SPRINGFIELD, Mass. (WWLP) - Governor Deval Patrick wants to make sweeping changes to taxes in the commonwealth but it's not going over well with all communities.
Whenever there are changes in taxes involved it sparks heated debate and that's the case with cities and towns here in Massachusetts.
The Northampton City Council voted Thursday night to approve a proposed progressive tax reform.

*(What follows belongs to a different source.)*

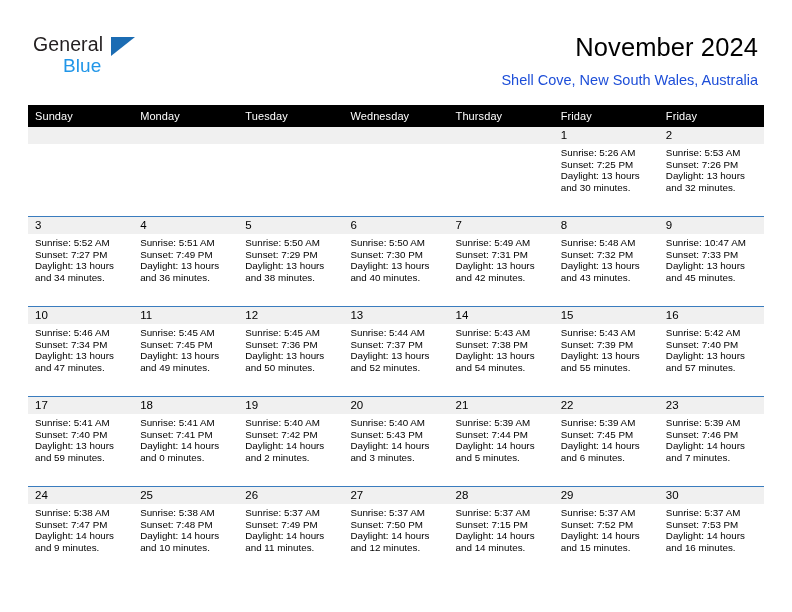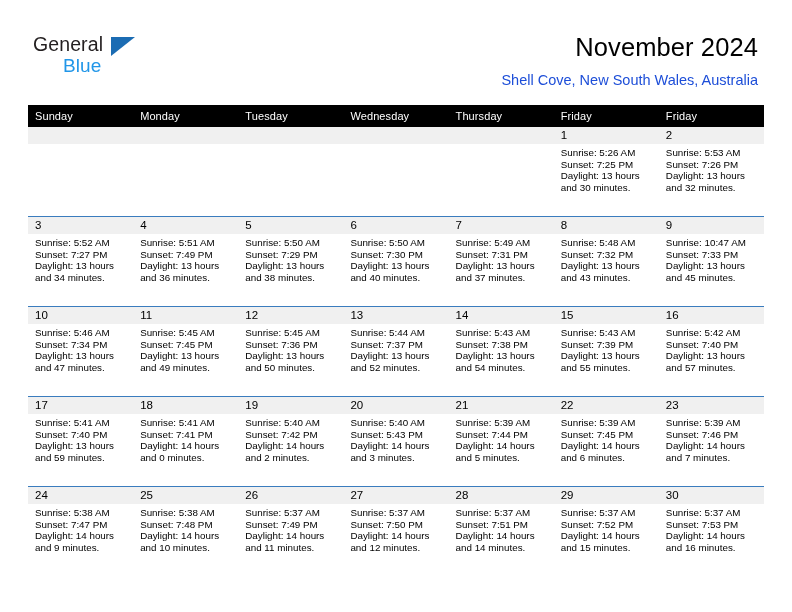"and 37 minutes." div { text: 37 -> 42 }
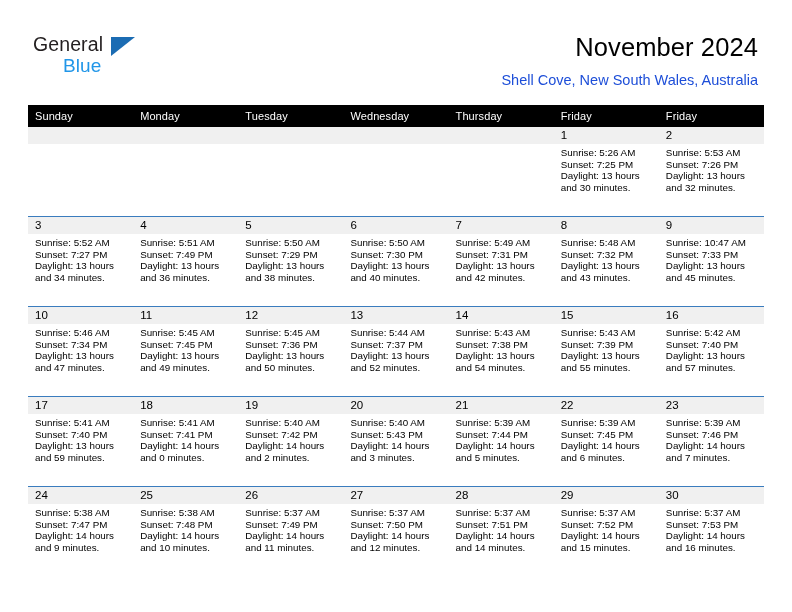"Sunset: 7:51 PM" div { text: 7:51 -> 7:15 }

This supports an increase in taxes on those who can afford to pay and protects those who can't.
According to William Dwight of Northampton City Council, "Asking the people who have more money to pay a larger portion of their share of municipal state government, so we can all enjoy the services."

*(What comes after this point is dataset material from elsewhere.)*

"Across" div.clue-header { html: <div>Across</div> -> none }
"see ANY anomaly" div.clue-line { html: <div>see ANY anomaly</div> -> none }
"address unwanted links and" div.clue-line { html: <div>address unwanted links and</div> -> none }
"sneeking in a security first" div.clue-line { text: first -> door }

Northampton like many cities and towns throughout the Commonwealth are facing a deficit, but how exactly to raise those funds is greatly varied.

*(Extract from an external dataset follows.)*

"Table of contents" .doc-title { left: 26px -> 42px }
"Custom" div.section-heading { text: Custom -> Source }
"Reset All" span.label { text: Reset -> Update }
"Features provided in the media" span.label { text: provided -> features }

This comes off the heels of Governor Deval Patrick's plan to raise the state income tax 1 percent and cut the sales tax to 4.5%. Just two days before the Agawam City Council voted in favor of a resolution opposing the Governor's plan
Which is not supported by all. "I don't think it's the right way, no, I think the sales tax the way it is fine," said one western Mass. resident.
Still, Pamela Schwartz, the Northampton City Councilor who helped draw up the proposal says they need revenue to keep vital systems alive. "We can't keep the standard of living that we're all expecting and deserve to have in our communities without more revenue, it's just that basic."
The new fiscal year 2014 budget starts July 1st.